◆ **What is needed**:
Starting with the line that has "text-decoration: none ->" and finishing with the line that has "text: Загрузки ->", set down each line below exactly. Pictures are not copied.

◆ **Input records**:
===
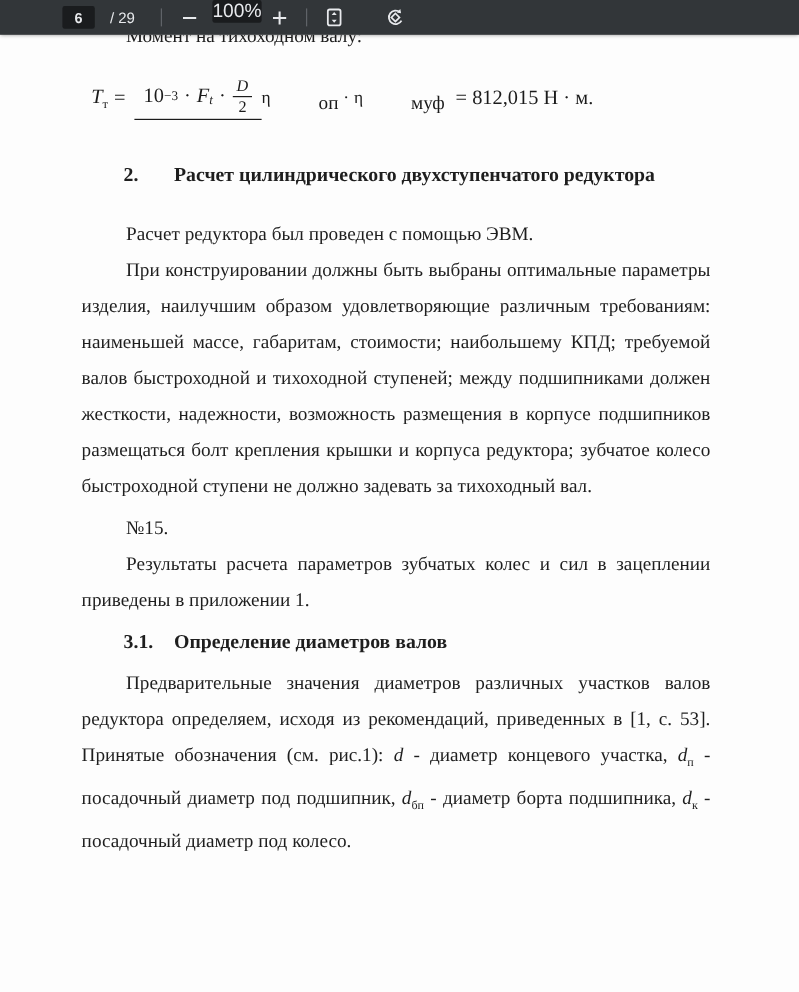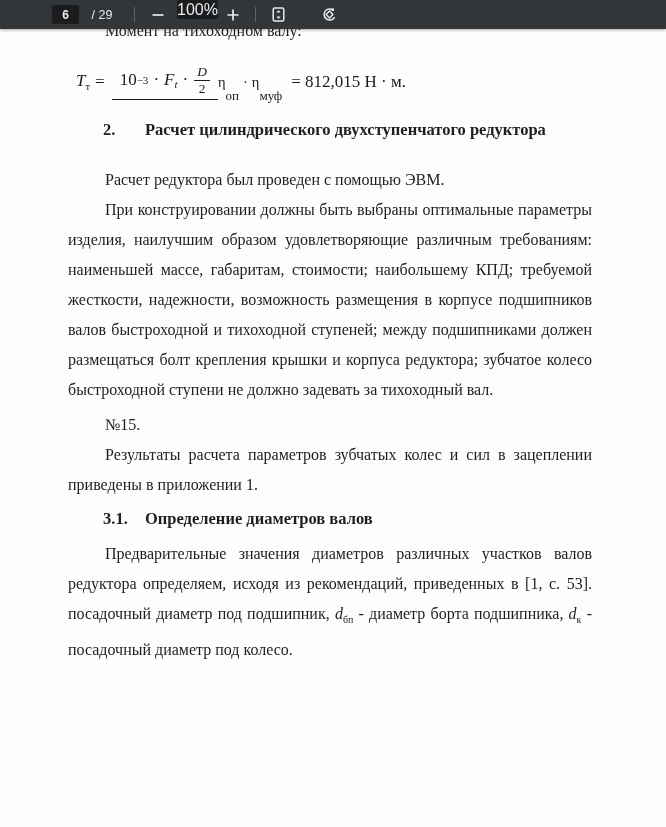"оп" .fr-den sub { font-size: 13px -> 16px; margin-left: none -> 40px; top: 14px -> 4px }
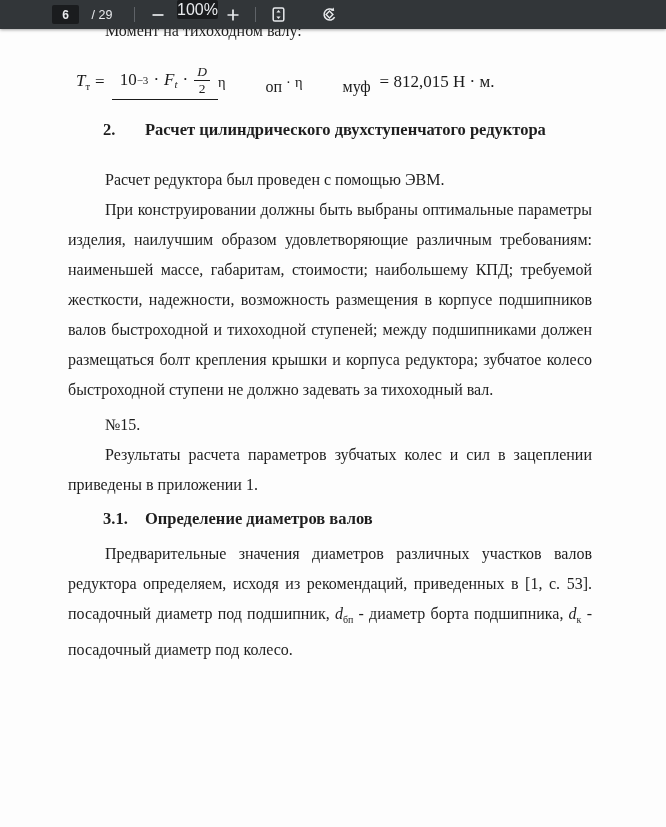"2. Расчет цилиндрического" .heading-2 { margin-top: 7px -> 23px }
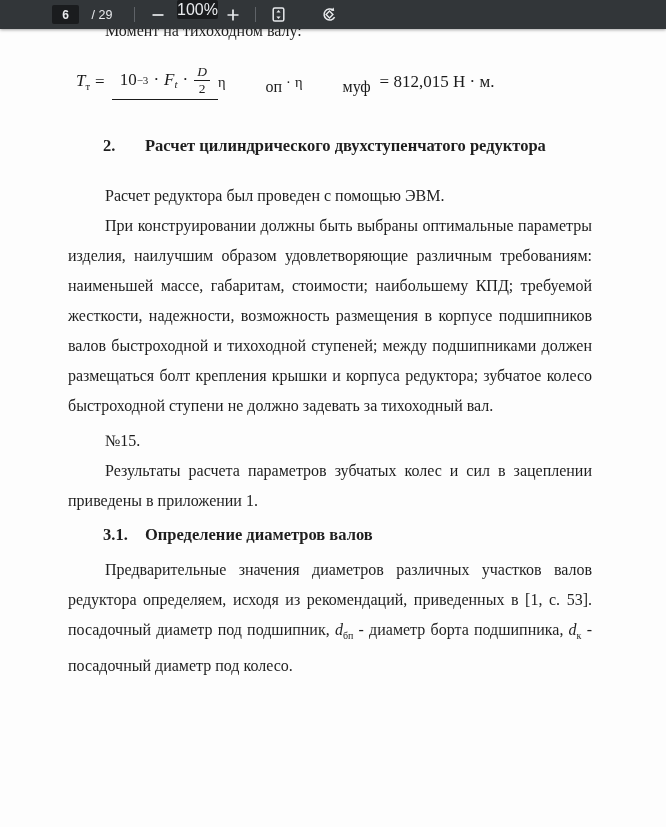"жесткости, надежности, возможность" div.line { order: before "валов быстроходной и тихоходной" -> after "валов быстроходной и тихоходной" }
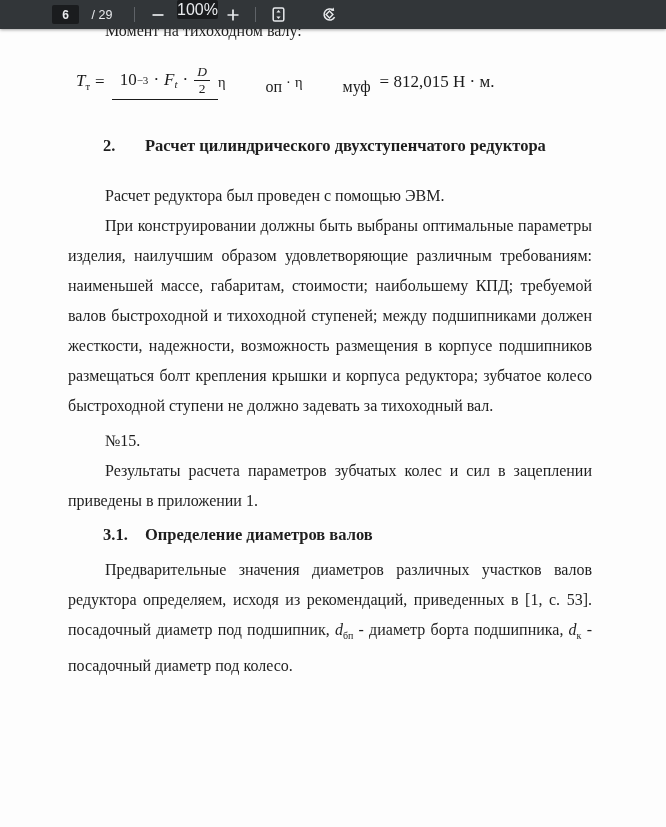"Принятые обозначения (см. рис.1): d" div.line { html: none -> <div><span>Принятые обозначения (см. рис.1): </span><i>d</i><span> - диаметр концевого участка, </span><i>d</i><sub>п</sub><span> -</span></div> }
===
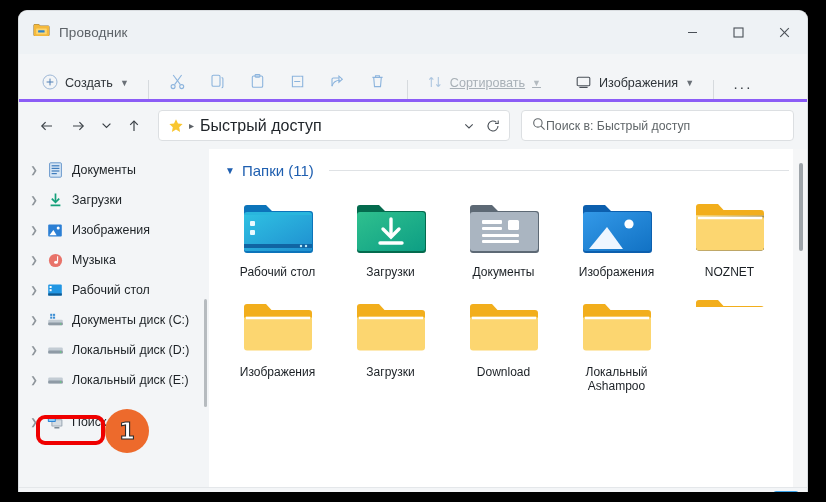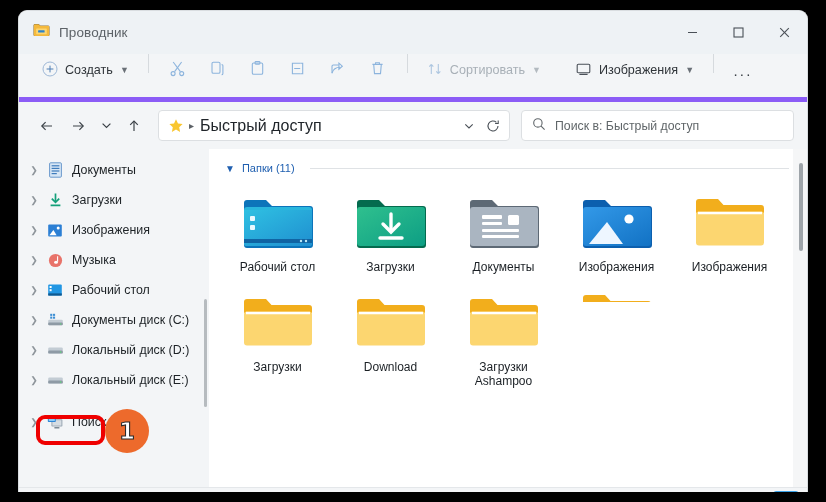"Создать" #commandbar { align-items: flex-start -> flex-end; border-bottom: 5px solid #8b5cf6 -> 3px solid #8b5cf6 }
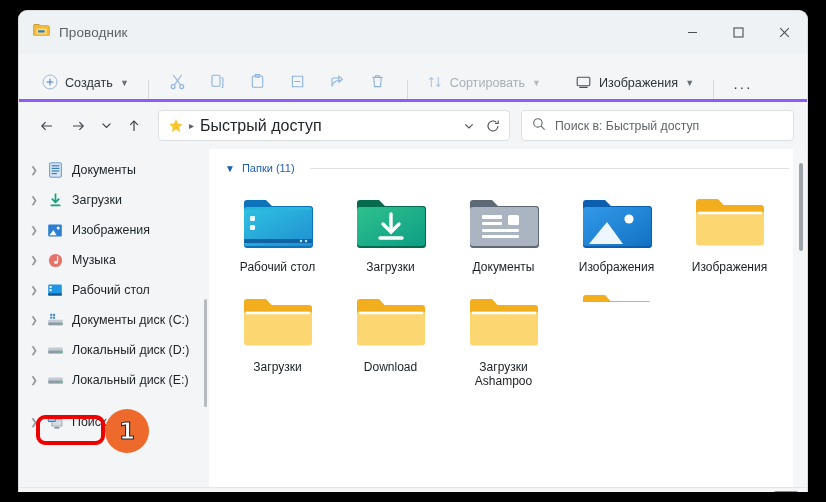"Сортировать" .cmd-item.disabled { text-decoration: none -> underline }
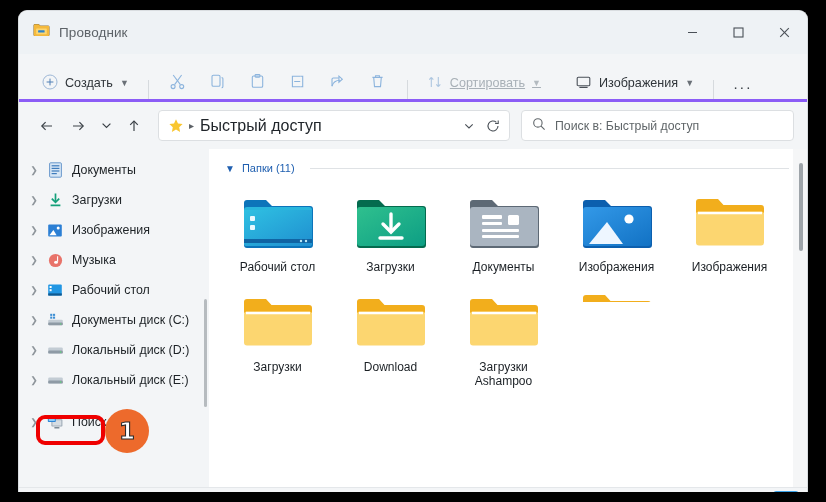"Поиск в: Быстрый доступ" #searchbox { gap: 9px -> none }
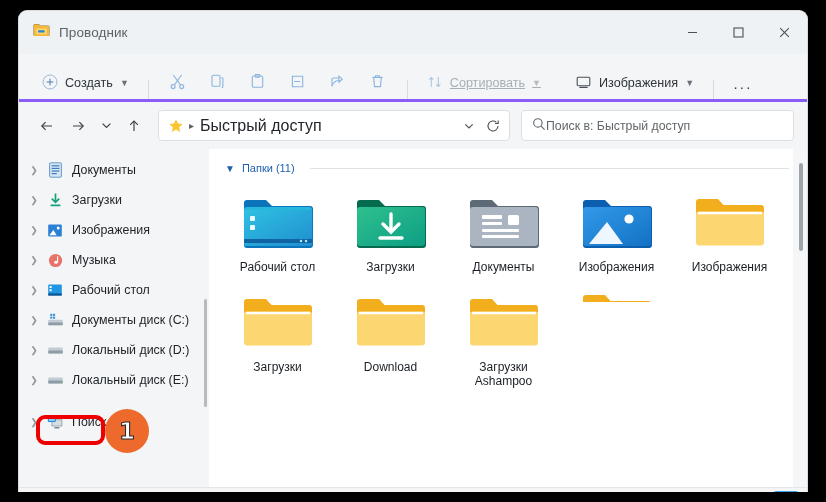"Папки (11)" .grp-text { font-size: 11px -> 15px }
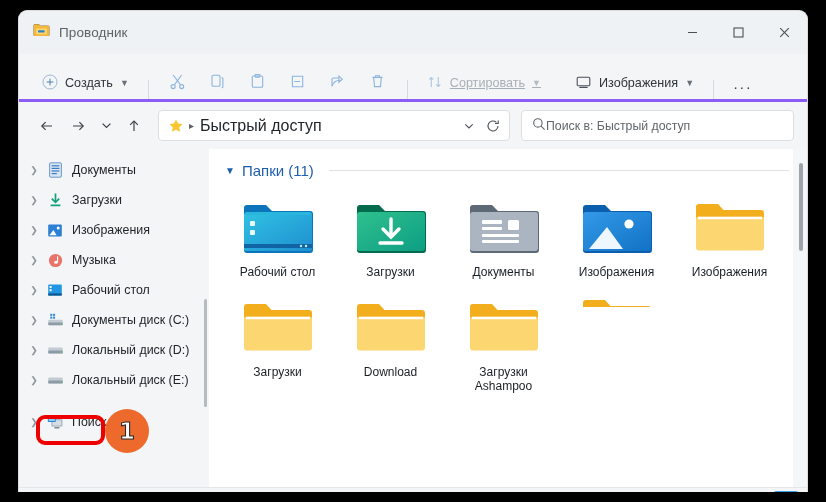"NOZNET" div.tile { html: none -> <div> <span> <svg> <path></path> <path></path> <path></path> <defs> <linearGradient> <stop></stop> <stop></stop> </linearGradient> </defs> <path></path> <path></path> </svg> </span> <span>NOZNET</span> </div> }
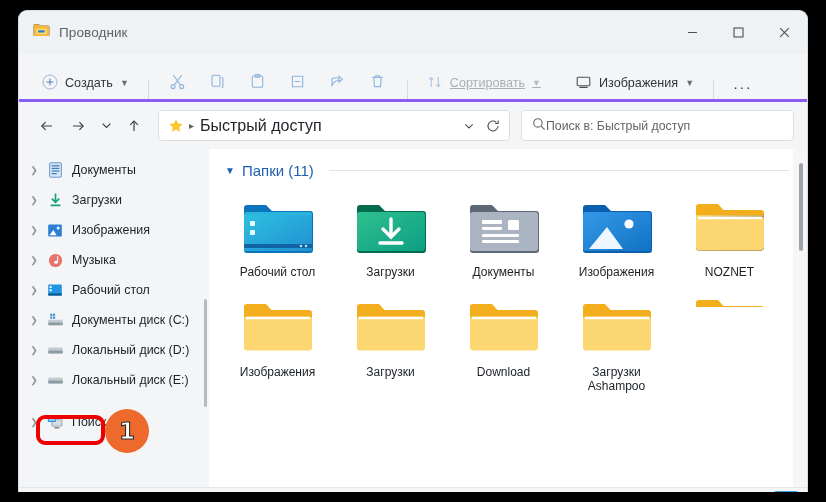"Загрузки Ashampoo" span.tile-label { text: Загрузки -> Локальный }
===
◆ **Reply**:
"Сортировать" .cmd-item.disabled { text-decoration: none -> underline }
"Поиск в: Быстрый доступ" #searchbox { gap: 9px -> none }
"Папки (11)" .grp-text { font-size: 11px -> 15px }
"NOZNET" div.tile { html: none -> <div> <span> <svg> <path></path> <path></path> <path></path> <defs> <linearGradient> <stop></stop> <stop></stop> </linearGradient> </defs> <path></path> <path></path> </svg> </span> <span>NOZNET</span> </div> }
"Загрузки Ashampoo" span.tile-label { text: Загрузки -> Локальный }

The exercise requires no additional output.